Abd Muin L.O., jurnalis senior asal Sidrap, kini tinggal di rumah baru di Makassar, tempat di mana sejarah hidup dan perjalanan kariernya bertemu dengan harapan baru.
Oleh: Edy Basri
SIANG itu, Jumat, 8 November 2024. Saya berdiri di depan pintu rumah yang cukup mewah, minimalis, dengan desain modern yang bersahaja.
Kompleks Bumi Permata Hijau, Kota Makassar, adalah tempat di mana seorang jurnalis senior yang telah menapaki banyak tangga karier kini menetap.
Abd Muin L.O., nama yang bagi saya begitu besar dalam dunia jurnalisme Sulawesi Selatan, kini menatap kehidupan dengan kebanggaan—juga ketenangan.
Seperti banyak orang, saya selalu membayangkan rumah besar itu penuh dengan tawa, kebahagiaan, dan mungkin sedikit aroma kesuksesan. Namun, saat kaki saya melangkah masuk, saya langsung merasakan ada sesuatu yang berbeda.
Rumah ini adalah rumah yang ditunggu-tunggu. Rumah yang telah lama dinanti, setelah bertahun-tahun Abd Muin dan keluarganya “hijrah” dari Sidrap ke Makassar.
Ini adalah simbol dari perjalanan panjang, kerja keras, dan dedikasi. Saya, Edy Basri, yang dulu hanya seorang jurnalis junior di Harian Fajar, kini berdiri di depan rumah seorang mentor—seorang jurnalis yang saya kagumi.
Hari itu, saya bersama teman sesama jurnalis dari katasulsel.com, Tipoe Sultan, datang berkunjung.
Pintu terbuka, dan saya disambut dengan hangat oleh Muin. Suasana rumah yang tenang terasa hangat, seperti sambutan yang penuh rasa hormat.
Satpam dengan sigap menjaga kompleks ini, menciptakan suasana yang elit namun nyaman. Rumah ini, meskipun besar, tetap terasa sederhana, tidak berlebihan, persis seperti kepribadian Muin.
Lalu kami duduk bersama di ruang tamu yang terang, berbincang tentang perjalanan hidup, dunia jurnalisme, dan juga perkembangan keluarga kami masing-masing.
Namun, di balik suasana yang nyaman itu, ada cerita yang membuat hati saya terenyuh. Muin, yang biasa kami kenal dengan semangatnya yang tak kenal lelah, kini terlihat sedikit lebih tenang.
Mata tuanya yang tajam itu menyimpan kepedihan yang sulit untuk disembunyikan. Istrinya, Nurhayati Muin, mantan jurnalis Berita Kota Makassar (BKM), sedang terbaring sakit.

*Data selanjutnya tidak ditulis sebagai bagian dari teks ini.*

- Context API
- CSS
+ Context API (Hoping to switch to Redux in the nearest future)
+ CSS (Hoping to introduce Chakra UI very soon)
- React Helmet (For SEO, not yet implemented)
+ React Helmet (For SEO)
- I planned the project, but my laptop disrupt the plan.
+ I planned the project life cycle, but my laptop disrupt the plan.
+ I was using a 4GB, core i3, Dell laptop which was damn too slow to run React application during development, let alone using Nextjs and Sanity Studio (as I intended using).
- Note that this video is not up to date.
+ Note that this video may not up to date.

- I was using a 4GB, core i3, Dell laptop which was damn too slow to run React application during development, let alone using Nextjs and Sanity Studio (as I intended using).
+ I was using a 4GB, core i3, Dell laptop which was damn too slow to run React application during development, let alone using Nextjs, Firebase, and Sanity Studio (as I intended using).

Sarafnya terjepit, dan vertigo membuatnya tak bisa bergerak dengan leluasa. “Sudah sekian lama ini tidak bisa gerak,” kata Muin dengan suara yang penuh keprihatinan.
Saya terdiam sejenak. Tak ada lagi tawa riang yang biasa mengisi rumah itu. Hikmah, anak sulung mereka yang lebih banyak dikenal jebolan artis KDI, kebetulan sedang berada di Jakarta untuk urusan pekerjaan. Maklum, Imma– begitu saya akrab menyapanya kini telah sibuk dengan kesehariannya bekerja di salah satu bank ternama.
Adiknya, Ucy- si anak bungsu, kini sudah beranjak dewasa, begitu pun dengan Awal, sang kakak, juga mulai memasuki masa remaja.
Semuanya sedang tumbuh, begitu juga dengan rumah ini—rumah yang tidak hanya dibangun dari batu dan semen, tapi juga dari cerita hidup yang penuh warna.
Bagi saya, kunjungan ini bukan sekadar berbicara tentang kemewahan rumah atau pencapaian dalam karier.
Ini adalah tentang kehidupan, yang meskipun penuh dengan suka dan duka, selalu punya cara untuk terus bergerak maju.
Muin telah menunjukkan pada saya, bahwa dalam setiap langkah besar yang kita ambil, ada kisah yang tak selalu tampak oleh mata orang lain.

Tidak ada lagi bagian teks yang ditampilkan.